Define a function that produces detuned versions of our multilogreg model.

In [None]:
import sklearn.random_projection

def train_reduced_model(X: np.ndarray, Y: np.ndarray, n_components: int, seed: 42):
    """
    Train a reduced-quality model by putting a Gaussian random projection in
    front of the multinomial logistic regression stage of the pipeline.
    
    :param X: input embeddings for training set
    :param Y: integer labels corresponding to embeddings
    :param n_components: Number of dimensions to reduce the embeddings to
    :param seed: Random seed to drive Gaussian random projection
    """
    reduce_pipeline = sklearn.pipeline.Pipeline([
        ("dimred", sklearn.random_projection.GaussianRandomProjection(
            n_components=n_components,
            random_state=seed
        )),
        ("mlogreg", sklearn.linear_model.LogisticRegression(
            multi_class=_MULTI_CLASS,
            verbose=10,
            max_iter=10000
        ))
    ])
    print(f"Training model with n_components={n_components} and seed={seed}.")
    return reduce_pipeline.fit(X, Y)

reduce_model = train_reduced_model(X_train, Y_train, 16, None)
reduce_model

In [None]:
reduce_validation_results = analyze_model(corpus_df[corpus_df["collection"] == "valid"],
                                          reduce_model)
reduce_validation_results["global_scores"]

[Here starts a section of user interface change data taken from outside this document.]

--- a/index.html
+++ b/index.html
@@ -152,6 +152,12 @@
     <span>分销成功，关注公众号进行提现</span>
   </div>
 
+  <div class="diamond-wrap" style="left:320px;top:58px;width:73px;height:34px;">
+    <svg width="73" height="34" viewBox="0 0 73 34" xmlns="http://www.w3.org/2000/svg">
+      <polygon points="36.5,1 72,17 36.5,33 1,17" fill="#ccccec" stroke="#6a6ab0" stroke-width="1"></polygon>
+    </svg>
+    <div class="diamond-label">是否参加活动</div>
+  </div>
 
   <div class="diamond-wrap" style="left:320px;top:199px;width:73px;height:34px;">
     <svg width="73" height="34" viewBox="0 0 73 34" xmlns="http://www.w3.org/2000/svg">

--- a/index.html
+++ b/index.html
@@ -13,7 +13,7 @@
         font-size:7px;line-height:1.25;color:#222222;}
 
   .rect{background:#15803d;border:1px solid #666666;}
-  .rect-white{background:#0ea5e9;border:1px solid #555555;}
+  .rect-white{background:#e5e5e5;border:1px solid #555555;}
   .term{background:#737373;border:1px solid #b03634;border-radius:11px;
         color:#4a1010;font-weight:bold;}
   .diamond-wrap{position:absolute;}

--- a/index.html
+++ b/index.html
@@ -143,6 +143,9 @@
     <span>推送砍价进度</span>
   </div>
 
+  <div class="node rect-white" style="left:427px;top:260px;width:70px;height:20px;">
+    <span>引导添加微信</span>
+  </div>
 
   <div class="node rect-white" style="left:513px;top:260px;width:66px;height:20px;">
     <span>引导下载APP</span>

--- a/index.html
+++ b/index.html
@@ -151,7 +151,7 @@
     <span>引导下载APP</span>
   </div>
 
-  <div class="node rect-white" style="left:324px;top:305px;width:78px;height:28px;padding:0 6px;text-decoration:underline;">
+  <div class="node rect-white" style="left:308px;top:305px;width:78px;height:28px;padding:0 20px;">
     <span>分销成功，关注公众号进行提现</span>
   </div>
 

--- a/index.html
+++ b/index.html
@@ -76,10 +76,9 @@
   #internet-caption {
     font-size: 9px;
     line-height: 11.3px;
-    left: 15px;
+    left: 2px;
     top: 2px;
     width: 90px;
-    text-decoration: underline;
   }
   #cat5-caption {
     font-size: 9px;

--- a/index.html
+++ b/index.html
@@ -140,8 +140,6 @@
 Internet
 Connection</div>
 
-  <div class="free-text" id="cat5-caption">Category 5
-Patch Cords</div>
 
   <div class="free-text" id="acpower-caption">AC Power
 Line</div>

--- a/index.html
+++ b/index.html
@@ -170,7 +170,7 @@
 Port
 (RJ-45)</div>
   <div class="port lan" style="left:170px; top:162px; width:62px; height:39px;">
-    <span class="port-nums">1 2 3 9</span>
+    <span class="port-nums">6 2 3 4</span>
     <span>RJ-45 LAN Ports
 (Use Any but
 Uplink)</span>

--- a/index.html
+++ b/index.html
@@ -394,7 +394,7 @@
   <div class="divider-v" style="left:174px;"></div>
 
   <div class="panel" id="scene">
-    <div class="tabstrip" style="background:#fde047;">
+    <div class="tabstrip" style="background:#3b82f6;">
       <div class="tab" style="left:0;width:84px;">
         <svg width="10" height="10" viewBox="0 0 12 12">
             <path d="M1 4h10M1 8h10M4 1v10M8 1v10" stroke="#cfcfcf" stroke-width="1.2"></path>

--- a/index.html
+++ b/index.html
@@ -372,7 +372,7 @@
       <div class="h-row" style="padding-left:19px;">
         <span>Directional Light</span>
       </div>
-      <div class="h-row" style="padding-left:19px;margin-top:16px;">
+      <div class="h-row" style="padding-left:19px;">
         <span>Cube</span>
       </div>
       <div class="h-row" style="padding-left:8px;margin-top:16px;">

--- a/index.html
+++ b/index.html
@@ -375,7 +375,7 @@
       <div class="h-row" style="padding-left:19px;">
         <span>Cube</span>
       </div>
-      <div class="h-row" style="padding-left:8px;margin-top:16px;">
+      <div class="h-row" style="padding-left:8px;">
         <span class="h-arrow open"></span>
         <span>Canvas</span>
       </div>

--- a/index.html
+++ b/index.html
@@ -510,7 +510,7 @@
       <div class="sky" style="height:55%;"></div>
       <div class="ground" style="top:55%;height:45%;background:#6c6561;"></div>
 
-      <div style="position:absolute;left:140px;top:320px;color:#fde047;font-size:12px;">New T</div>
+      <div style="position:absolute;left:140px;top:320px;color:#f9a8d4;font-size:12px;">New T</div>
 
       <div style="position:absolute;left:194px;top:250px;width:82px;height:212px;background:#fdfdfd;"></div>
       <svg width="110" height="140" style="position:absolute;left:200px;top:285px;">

# Step 4: Analyze model outputs

Repeat the process from `CoNLL_2.ipynb` on each fold of the 10-fold cross-validation, comparing the outputs of every model on the validation set for each fold.

## Dry run: Train on the original training set

Using the original CoNLL 2003 training set, train multiple models at
different quality levels. Repeat the evaluation process 
from [`CoNLL_2.ipynb`](./CoNLL_2.ipynb) and verify that the ensemble
of models can pinpoint incorrect labels in the validation data as in
`CoNLL_2.ipynb`.

In [None]:
# Define some constants for a grid over two parameters.
# Not really a grid search, since every element of the grid provides value.
_N_COMPONENTS = [8, 16, 32, 64, 128]  # Values for the n_components parameter
_SEEDS = [1, 2, 3, 4]  # Values for the random seed

params = [{"n_components": c, "seed": s} for c in _N_COMPONENTS for s in _SEEDS]

def params_to_name(p):
    return f"{p['n_components']}_{p['seed']}"

models = {
    params_to_name(p): train_reduced_model(X_train, Y_train,
                                           p["n_components"], p["seed"])
    for p in params
}

In [None]:
validation_df = corpus_df[corpus_df["collection"] == "valid"]
validation_results = {
    name: analyze_model(validation_df, model) for name, model in models.items()
}
list(validation_results.values())[0].keys()

In [None]:
global_scores = [r["global_scores"] for r in validation_results.values()]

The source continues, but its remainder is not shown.